Il Pd andrà all’opposizione“. E’ stato Ettore Rosato, in tv, il primo a sdoganare sin dai primi exit poll la parola che tutti temevano ma nessuno osava pronunciare al Nazareno fino a oggi. Una lettura apparsa subito scontata, con i numeri delle urne che di ora in ora hanno lasciato pochi margini ai dem, addirittura con l’asticella del 20% diventata difficile da agguantare. “Un tracollo. Una debacle”, si è lasciato sfuggire persino qualche renziano scorrendo i numeri davanti alla tv.
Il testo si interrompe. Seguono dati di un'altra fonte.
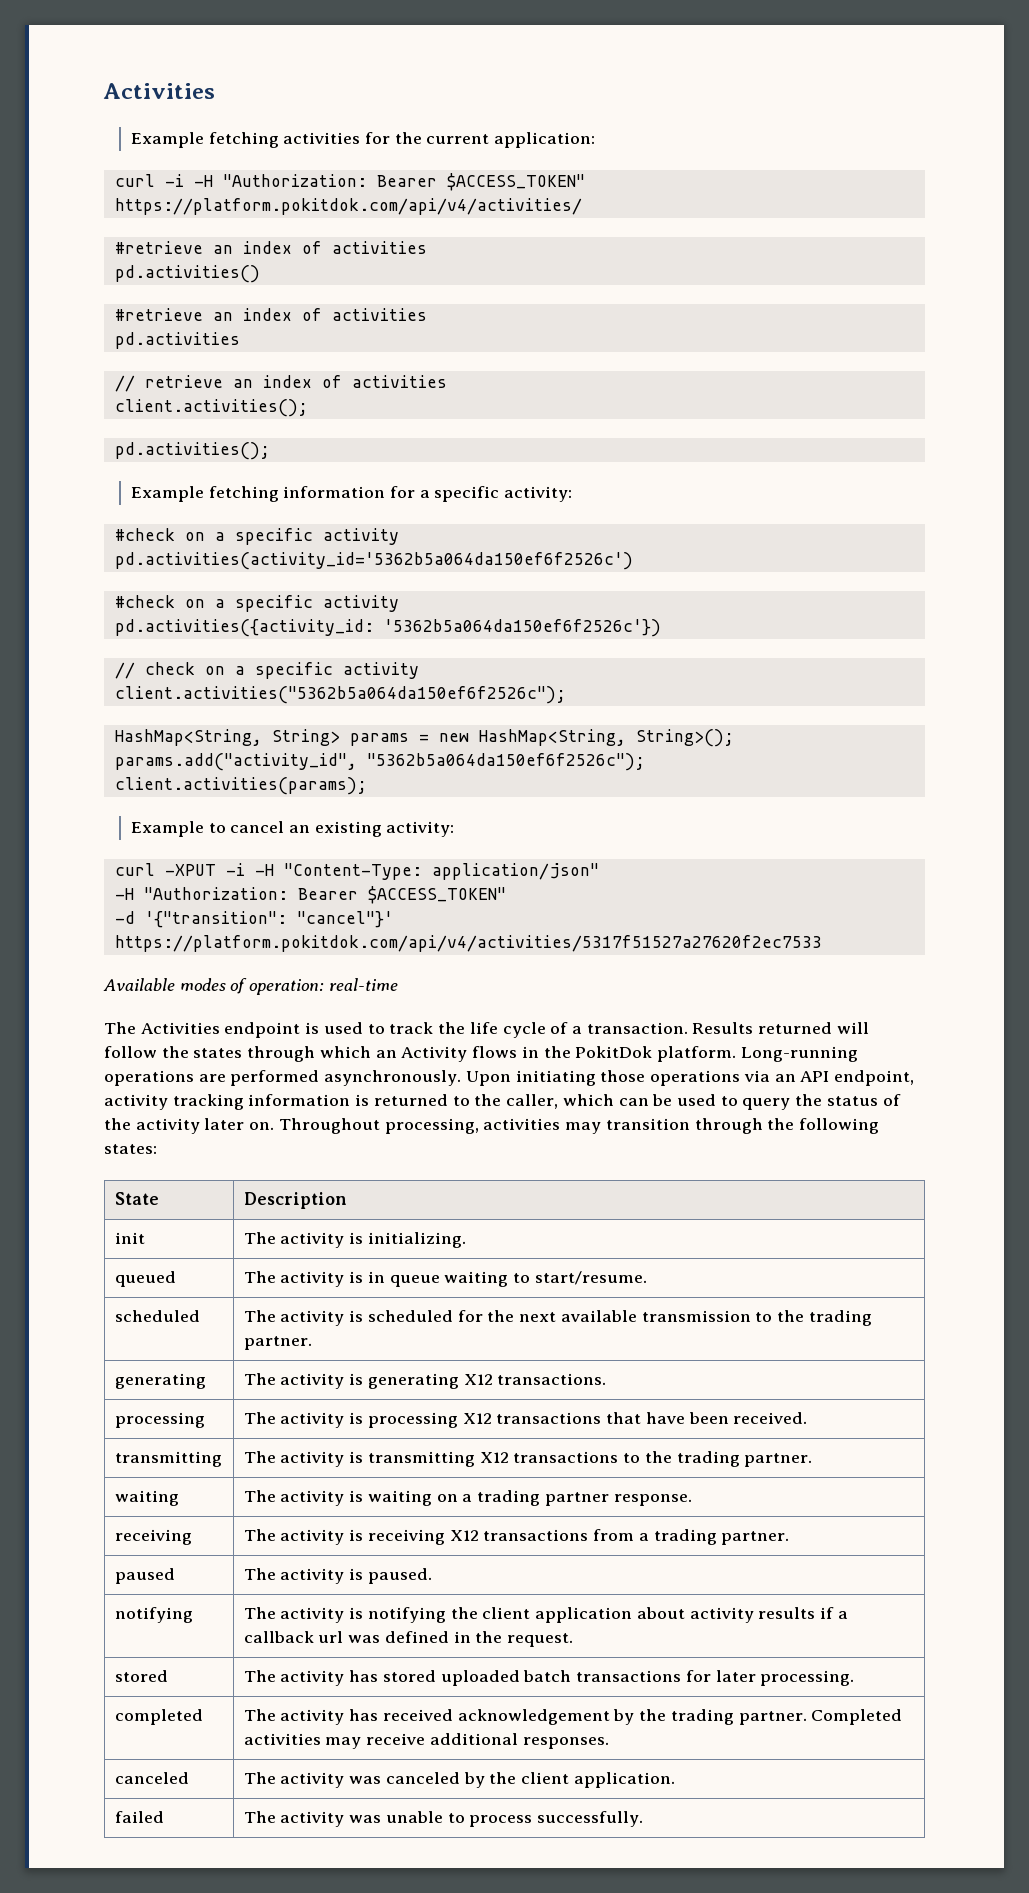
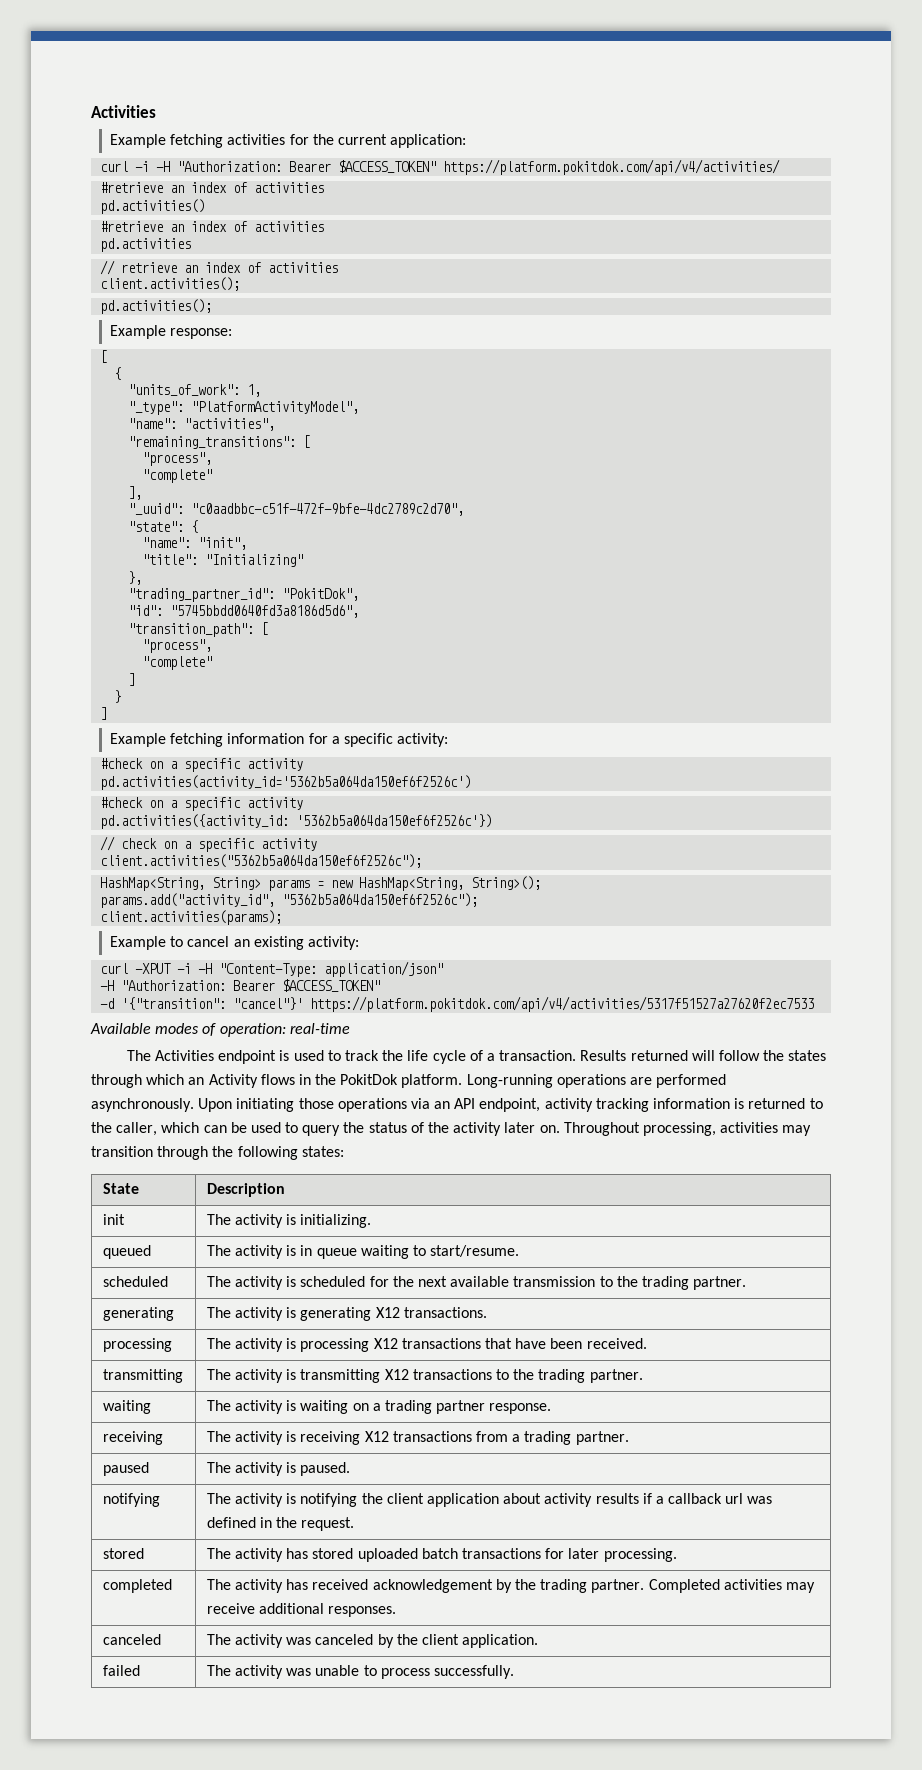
(270, 451) none -> [110,325,233,339] [100,350,108,363] [114,367,122,380] [128,384,262,397] [128,401,360,415] [128,418,276,431] [128,435,311,449] [142,452,213,466] [142,469,213,483] [128,486,143,500] [128,503,465,516] [128,520,199,533] [142,537,248,550] [142,554,304,567] [128,571,143,585] [128,588,360,602] [128,605,360,618] [128,622,269,637] [142,639,213,653] [142,656,213,670] [128,673,136,686] [114,690,122,703] [100,707,108,720] // Example response: // [ // { // "units_of_work": 1, // "_type": "PlatformActivityModel", // "name": "activities", // "remaining_transitions": [ // "process", // "complete" // ], // "_uuid": "c0aadbbc-c51f-472f-9bfe-4dc2789c2d70", // "state": { // "name": "init", // "title": "Initializing" // }, // "trading_partner_id": "PokitDok", // "id": "5745bbdd0640fd3a8186d5d6", // "transition_path": [ // "process", // "complete" // ] // } // ]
Al Nazareno, Renzi è arrivato prima del previsto e si è chiuso nel suo ufficio con un manipolo di big: Maurizio Martina, Matteo Orfini, Francesco Bonifazi, Luca Lotti, Matteo Richetti. “La notte sarà lunga”, è stato l’invito alla prudenza subito diffuso dal Nazareno. E poi: “Le proiezioni sono diverse”. Intanto, però, tv e social diffondevano numeri difficili da digerire, tra il 18 e il 21%.

“Complimenti a Leu”, è stato uno dei commenti di Renzi tra un exit poll e una proiezione. Ma lo ‘schema’ di buttare la croce sugli scissionisti regge solo fino a un certo punto, visti i risultati poco lusinghieri raggiunti dai bersaniani. La delusione, tra i dem, è evidente. Così come la tensione. Nessun dirigente si è fatto vivo in sala stampa, disertata nonostante il numero record (300) di accreditati.

La minoranza interna, anche fisicamente, sembra aver già preso le distanze da Renzi: Andrea Orlando ha disertato il Nazareno, per seguire lo spoglio a La Spezia, nel suo collegio. E anche il premier Paolo Gentiloni ha scelto il suo ufficio a palazzo Chigi per seguire lo spoglio. Il primo argomento di discussione sarà quello della composizione della delegazione da inviare al Quirinale per le consultazioni: dovrà essere meno ‘renzizzata’, è la richiesta della minoranza.

Anche se i numeri (salvo sorprese) hanno disinnescato le larghe intese con Forza Italia. “Il Pd non è interessato a un governo con i 5 Stelle“, ha tra l’altro chiarito Rosato spazzando via un’ipotesi fino a qualche giorno fa da incubo per i dem. Occhi puntati anche sulle mosse di Dario Franceschini. Per paradosso, proprio una percentuale troppo bassa (con il partito troppo fragile) potrebbe stoppare le pretese degli anti renziani. Anche per questo qualche democratico già in nottata invocava un intervento dei padri nobili come Walter Veltroni e Romano Prodi.

Ma sembra impossibile da evitare l’apertura della discussione sulla linea e sulle scelte di Renzi già nelle prossime ore. Tra i dem, circola già l’ipotesi della richiesta di una Direzione da convocare prima dell’avvio delle consultazioni. Renzi ha sempre negato l’intezione di voler cedere il passo. “Resterò fino a 2021”, ha chiarito solo pochi giorni fa. Ma un Pd sotto il 20% è un risultato nemmeno ipotizzato nei giorni scorsi che aprirebbe scenari inattesi. Tanto che lo stesso Rosato, di fronte una domanda sul futuro del segretario, ha spiegato: “Deciderà lui”.

Più tardi il vice segretario del Pd Maurizio Martina, al fianco del presidente del Pd Matteo Orfini e del coordinatore Lorenzo Guerini, ha commentato: “E’ chiaro che per noi si tratta di una sconfitta molto evidente, molto chiara e netta“.

“E’ un risultato al di sotto delle aspettative – ha aggiunto Martina – Chiaramente si tratta di un risultato molto chiaro nella sua negatività, per qualsiasi altra valutazione rimandiamo alla giornata di domani”.